After eliminating lodged debris as a cause for my centerboard woes, I determined that there had to be  some water intrusion that was causing swelling.   The question was whether it was on the centerboard side or the trunk side.  It was getting toward the end season, so I parked the boat jacked it up slightly off the trailer and let it spend the next five months out of the water, airing out. 

After quite some time, I launched the boat and tried it again.  Still stuck.  From there, between the discouragement of having a stuck centerboard and having a total lack of time to actually make progress, things bogged down.
Careen-at-the-Dock

Finally, I got serious.  I built a new centerboard, and re-careened the boat.  Out came the old board, in went the new.  Except it didn't.  Stuck.  This time I came armed with diagnostic tools, namely a few sticks of varying thickness from less that 3/4 inch (the thickness of the centerboard) up to 1 inch (the original width of the trunk).  I probed carefully and determined that the wood at the bottom of the centerboard trunk had swollen.







The root cause of the problem was that, in my rush to finish the boat, I sanded through the epoxy/fiberglass in the neighborhood of the centerboard slot and didn't reseal it. The breach in the epoxy was just at the bottom of the keel, so water was getting lapped up via the "endgrain" edge of the plywood. The one "for sure" spot that I found was about `at the midpoint of the centerboard slot lengthwise, and actually on the outboard edge of the keel. I have been known to be a flagrant violator of maxims such as "always keep your sander flat against the surface" and "don't use a power sander on edges," and in this case, I was roundly punished for my transgressions.

After consultation with John Harris, I decided to strip the paint in the area, apply liberal doses of epoxy to seal it, repaint, and replace the centerboard with a 1/2" one covered with two layers of 'glass.  In addition to patching and resealing the one clearly obvious spot, I also overreacted and hit everything within 2" of the centerboard slot (around the keel, and yes, up into the slot) with several coats of epoxy.


You don't want to do this to your boat if you can avoid it.
For the resealing of the slot, I was able to jack the boat up off the trailer far enough to gain access. I used the careen-at-the-dock procedure to get access to the board for installation and removal.

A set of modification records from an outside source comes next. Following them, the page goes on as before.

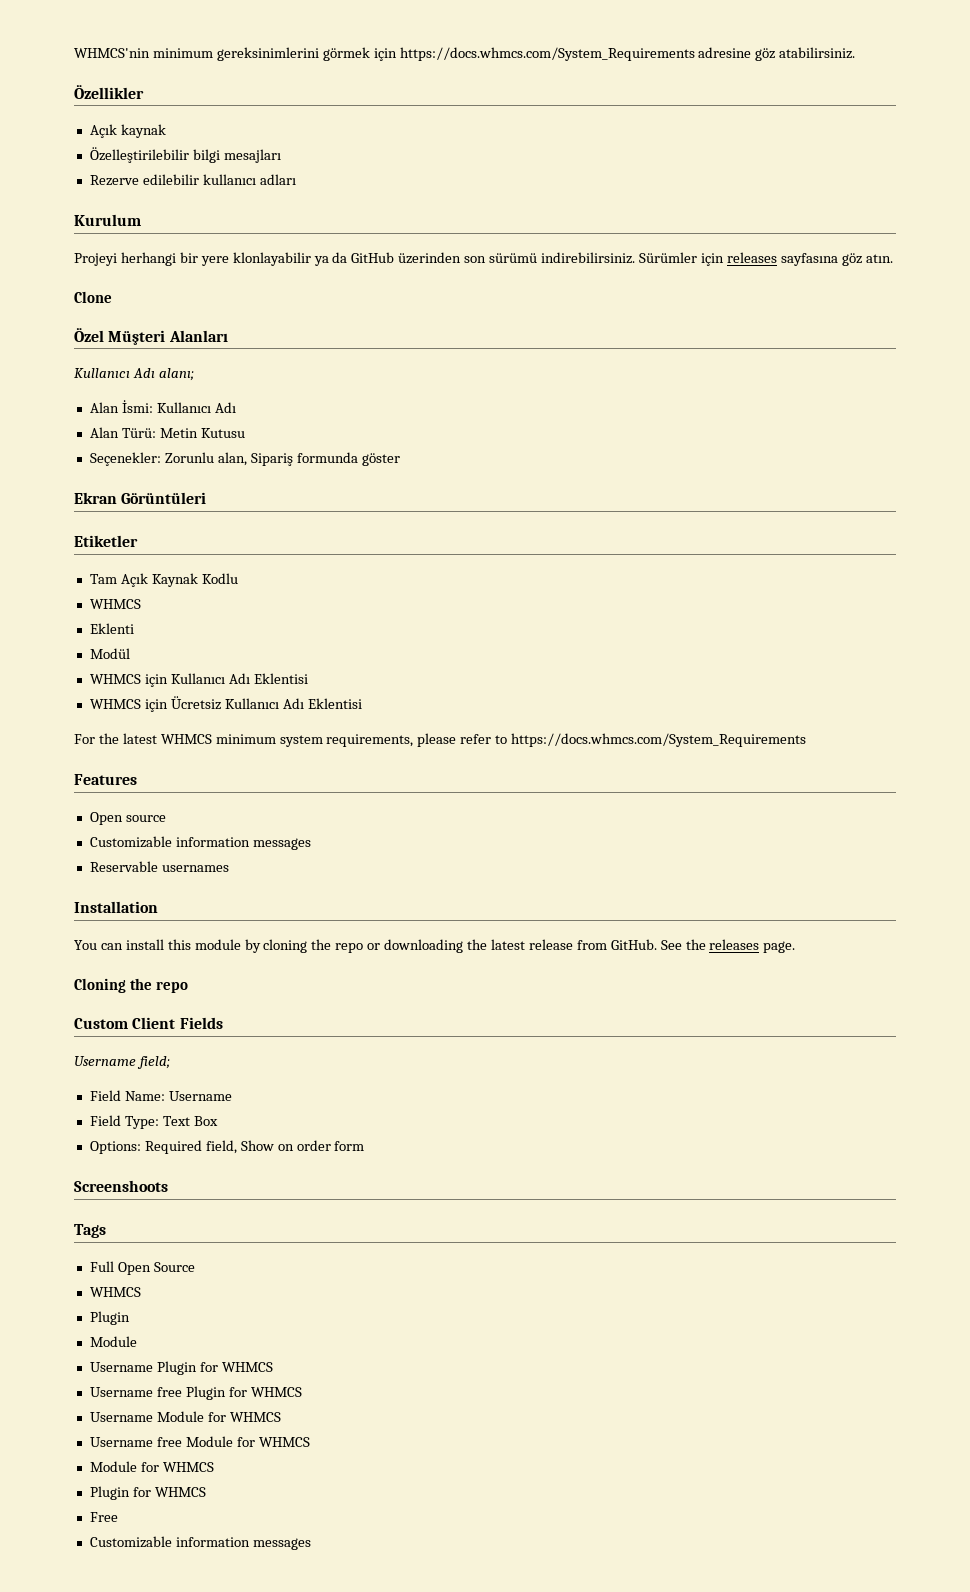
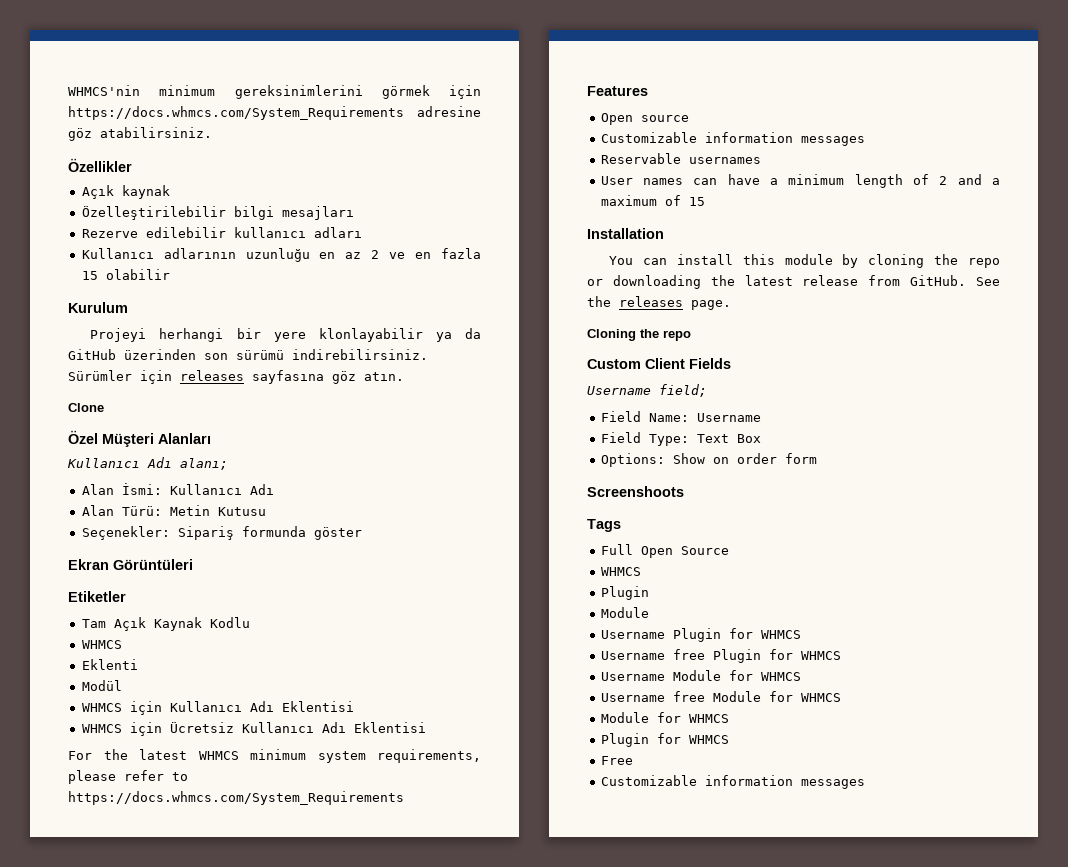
+ Kullanıcı adlarının uzunluğu en az 2 ve en fazla 15 olabilir
- Seçenekler: Zorunlu alan, Sipariş formunda göster
+ Seçenekler: Sipariş formunda göster
+ User names can have a minimum length of 2 and a maximum of 15
- Options: Required field, Show on order form
+ Options: Show on order form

After I got her back together, re-rigged, and in the water last night, I raised and lowered the board.  Smooth as could be.  I took her out for a brief test cruise, but the wind forgot to show up. It wasn't until a week later that I had another chance to go sailing.  The trip took me across from Coupeville to Port Townsend to sail by the Wooden Boat Festival (which I had not registered for, since I did not know I'd have an operational boat in time), but that's a story for another time.






Under Sail Again!

Tuesday, September 13, 2016

PocketShip #1 at the 2016 Wooden Boat Festival

It's been a while since I last posted, and there are quite a few things to catch up on, the major one being that Solitude III's centerboard woes have been rectified and sailing is once again a wonderful possibility.  When I get a chance, I will try to post some updates about what's gone on there. 

In the meantime, I got Solitude over to the Wooden Boat Festival in Port Townsend for the first time in a few years.  PocketShip #1 was also there, and we managed a brief sail together, with the Geoff Kerr at the helm of ol' #1.  Sailing in company with PocketShip gave me the opportunity to really see her up close and in action.  Seeing her from that perspective renewed my appreciation for her graceful lines.   And sailing side-by-side within easy speaking distance, feeling the wind motivate Solitude forward, and seeing PocketShip gleefully surge forward under the same gust, reminded me of just how sweetly these boats sail.